● **Try it**: Word by word and line by line, write out all of the records.

● **Source data**:
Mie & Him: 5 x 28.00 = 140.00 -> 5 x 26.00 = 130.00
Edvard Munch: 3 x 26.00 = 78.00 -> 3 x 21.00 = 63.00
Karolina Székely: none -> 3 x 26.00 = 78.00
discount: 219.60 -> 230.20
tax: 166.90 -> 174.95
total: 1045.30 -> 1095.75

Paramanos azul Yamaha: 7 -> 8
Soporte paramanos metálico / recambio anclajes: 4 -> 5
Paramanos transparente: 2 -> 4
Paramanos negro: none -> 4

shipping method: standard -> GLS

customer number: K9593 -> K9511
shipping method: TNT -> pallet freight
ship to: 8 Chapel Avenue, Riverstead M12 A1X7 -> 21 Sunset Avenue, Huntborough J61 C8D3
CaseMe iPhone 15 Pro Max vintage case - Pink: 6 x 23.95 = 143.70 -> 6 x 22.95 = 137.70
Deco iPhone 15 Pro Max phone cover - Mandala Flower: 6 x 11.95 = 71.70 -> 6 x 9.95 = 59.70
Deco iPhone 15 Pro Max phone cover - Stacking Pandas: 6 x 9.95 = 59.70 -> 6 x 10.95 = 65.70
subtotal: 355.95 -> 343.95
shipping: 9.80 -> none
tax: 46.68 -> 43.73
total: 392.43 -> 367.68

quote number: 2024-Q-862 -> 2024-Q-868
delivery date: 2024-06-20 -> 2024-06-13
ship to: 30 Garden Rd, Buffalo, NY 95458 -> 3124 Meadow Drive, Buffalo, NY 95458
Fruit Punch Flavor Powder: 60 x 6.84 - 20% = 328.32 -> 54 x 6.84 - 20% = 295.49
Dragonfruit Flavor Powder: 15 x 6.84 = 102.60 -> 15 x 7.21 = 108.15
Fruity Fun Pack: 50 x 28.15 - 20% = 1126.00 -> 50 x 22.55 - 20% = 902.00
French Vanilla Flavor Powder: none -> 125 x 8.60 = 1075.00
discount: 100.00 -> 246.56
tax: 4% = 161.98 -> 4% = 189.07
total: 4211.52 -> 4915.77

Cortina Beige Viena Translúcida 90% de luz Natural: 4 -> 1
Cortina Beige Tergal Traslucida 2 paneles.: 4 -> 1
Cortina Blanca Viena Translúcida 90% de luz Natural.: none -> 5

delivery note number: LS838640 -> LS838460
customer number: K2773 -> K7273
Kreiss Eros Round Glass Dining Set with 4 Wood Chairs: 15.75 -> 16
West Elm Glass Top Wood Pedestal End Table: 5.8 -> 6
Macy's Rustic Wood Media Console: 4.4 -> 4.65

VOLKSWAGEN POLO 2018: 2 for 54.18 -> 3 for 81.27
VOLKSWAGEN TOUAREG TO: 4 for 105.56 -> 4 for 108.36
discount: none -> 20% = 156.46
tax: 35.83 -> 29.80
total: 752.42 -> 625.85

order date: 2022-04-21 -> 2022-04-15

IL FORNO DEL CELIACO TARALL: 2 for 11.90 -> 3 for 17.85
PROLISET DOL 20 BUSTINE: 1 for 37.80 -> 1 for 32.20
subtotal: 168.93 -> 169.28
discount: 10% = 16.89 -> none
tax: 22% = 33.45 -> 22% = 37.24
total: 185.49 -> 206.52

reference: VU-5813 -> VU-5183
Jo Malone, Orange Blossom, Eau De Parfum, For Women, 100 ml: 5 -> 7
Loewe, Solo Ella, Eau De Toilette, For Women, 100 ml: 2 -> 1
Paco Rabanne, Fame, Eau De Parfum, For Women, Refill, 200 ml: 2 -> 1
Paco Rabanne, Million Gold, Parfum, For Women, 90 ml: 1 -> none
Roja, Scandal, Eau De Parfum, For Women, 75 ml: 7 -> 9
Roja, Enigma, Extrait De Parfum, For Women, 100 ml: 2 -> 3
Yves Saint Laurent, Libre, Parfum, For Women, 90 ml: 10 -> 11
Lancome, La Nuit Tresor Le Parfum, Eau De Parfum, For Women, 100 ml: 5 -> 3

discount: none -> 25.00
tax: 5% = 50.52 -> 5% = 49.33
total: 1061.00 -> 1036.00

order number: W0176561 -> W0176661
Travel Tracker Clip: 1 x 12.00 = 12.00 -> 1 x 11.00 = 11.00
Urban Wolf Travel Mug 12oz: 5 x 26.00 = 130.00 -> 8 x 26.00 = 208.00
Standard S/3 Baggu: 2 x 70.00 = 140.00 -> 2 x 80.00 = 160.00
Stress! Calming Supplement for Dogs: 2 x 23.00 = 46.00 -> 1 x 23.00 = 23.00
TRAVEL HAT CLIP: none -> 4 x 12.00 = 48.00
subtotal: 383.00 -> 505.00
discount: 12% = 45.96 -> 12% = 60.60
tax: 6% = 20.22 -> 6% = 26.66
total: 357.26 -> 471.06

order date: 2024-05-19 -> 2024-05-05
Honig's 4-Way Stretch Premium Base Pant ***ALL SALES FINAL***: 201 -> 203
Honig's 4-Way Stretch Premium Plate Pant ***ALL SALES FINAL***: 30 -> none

● **Solution to the exercise**:
Mie & Him: 5 x 28.00 = 140.00 -> 5 x 26.00 = 130.00
Edvard Munch: 3 x 26.00 = 78.00 -> 3 x 21.00 = 63.00
Karolina Székely: none -> 3 x 26.00 = 78.00
discount: 219.60 -> 230.20
tax: 166.90 -> 174.95
total: 1045.30 -> 1095.75

Paramanos azul Yamaha: 7 -> 8
Soporte paramanos metálico / recambio anclajes: 4 -> 5
Paramanos transparente: 2 -> 4
Paramanos negro: none -> 4

shipping method: standard -> GLS

customer number: K9593 -> K9511
shipping method: TNT -> pallet freight
ship to: 8 Chapel Avenue, Riverstead M12 A1X7 -> 21 Sunset Avenue, Huntborough J61 C8D3
CaseMe iPhone 15 Pro Max vintage case - Pink: 6 x 23.95 = 143.70 -> 6 x 22.95 = 137.70
Deco iPhone 15 Pro Max phone cover - Mandala Flower: 6 x 11.95 = 71.70 -> 6 x 9.95 = 59.70
Deco iPhone 15 Pro Max phone cover - Stacking Pandas: 6 x 9.95 = 59.70 -> 6 x 10.95 = 65.70
subtotal: 355.95 -> 343.95
shipping: 9.80 -> none
tax: 46.68 -> 43.73
total: 392.43 -> 367.68

quote number: 2024-Q-862 -> 2024-Q-868
delivery date: 2024-06-20 -> 2024-06-13
ship to: 30 Garden Rd, Buffalo, NY 95458 -> 3124 Meadow Drive, Buffalo, NY 95458
Fruit Punch Flavor Powder: 60 x 6.84 - 20% = 328.32 -> 54 x 6.84 - 20% = 295.49
Dragonfruit Flavor Powder: 15 x 6.84 = 102.60 -> 15 x 7.21 = 108.15
Fruity Fun Pack: 50 x 28.15 - 20% = 1126.00 -> 50 x 22.55 - 20% = 902.00
French Vanilla Flavor Powder: none -> 125 x 8.60 = 1075.00
discount: 100.00 -> 246.56
tax: 4% = 161.98 -> 4% = 189.07
total: 4211.52 -> 4915.77

Cortina Beige Viena Translúcida 90% de luz Natural: 4 -> 1
Cortina Beige Tergal Traslucida 2 paneles.: 4 -> 1
Cortina Blanca Viena Translúcida 90% de luz Natural.: none -> 5

delivery note number: LS838640 -> LS838460
customer number: K2773 -> K7273
Kreiss Eros Round Glass Dining Set with 4 Wood Chairs: 15.75 -> 16
West Elm Glass Top Wood Pedestal End Table: 5.8 -> 6
Macy's Rustic Wood Media Console: 4.4 -> 4.65

VOLKSWAGEN POLO 2018: 2 for 54.18 -> 3 for 81.27
VOLKSWAGEN TOUAREG TO: 4 for 105.56 -> 4 for 108.36
discount: none -> 20% = 156.46
tax: 35.83 -> 29.80
total: 752.42 -> 625.85

order date: 2022-04-21 -> 2022-04-15

IL FORNO DEL CELIACO TARALL: 2 for 11.90 -> 3 for 17.85
PROLISET DOL 20 BUSTINE: 1 for 37.80 -> 1 for 32.20
subtotal: 168.93 -> 169.28
discount: 10% = 16.89 -> none
tax: 22% = 33.45 -> 22% = 37.24
total: 185.49 -> 206.52

reference: VU-5813 -> VU-5183
Jo Malone, Orange Blossom, Eau De Parfum, For Women, 100 ml: 5 -> 7
Loewe, Solo Ella, Eau De Toilette, For Women, 100 ml: 2 -> 1
Paco Rabanne, Fame, Eau De Parfum, For Women, Refill, 200 ml: 2 -> 1
Paco Rabanne, Million Gold, Parfum, For Women, 90 ml: 1 -> none
Roja, Scandal, Eau De Parfum, For Women, 75 ml: 7 -> 9
Roja, Enigma, Extrait De Parfum, For Women, 100 ml: 2 -> 3
Yves Saint Laurent, Libre, Parfum, For Women, 90 ml: 10 -> 11
Lancome, La Nuit Tresor Le Parfum, Eau De Parfum, For Women, 100 ml: 5 -> 3

discount: none -> 25.00
tax: 5% = 50.52 -> 5% = 49.33
total: 1061.00 -> 1036.00

order number: W0176561 -> W0176661
Travel Tracker Clip: 1 x 12.00 = 12.00 -> 1 x 11.00 = 11.00
Urban Wolf Travel Mug 12oz: 5 x 26.00 = 130.00 -> 8 x 26.00 = 208.00
Standard S/3 Baggu: 2 x 70.00 = 140.00 -> 2 x 80.00 = 160.00
Stress! Calming Supplement for Dogs: 2 x 23.00 = 46.00 -> 1 x 23.00 = 23.00
TRAVEL HAT CLIP: none -> 4 x 12.00 = 48.00
subtotal: 383.00 -> 505.00
discount: 12% = 45.96 -> 12% = 60.60
tax: 6% = 20.22 -> 6% = 26.66
total: 357.26 -> 471.06

order date: 2024-05-19 -> 2024-05-05
Honig's 4-Way Stretch Premium Base Pant ***ALL SALES FINAL***: 201 -> 203
Honig's 4-Way Stretch Premium Plate Pant ***ALL SALES FINAL***: 30 -> none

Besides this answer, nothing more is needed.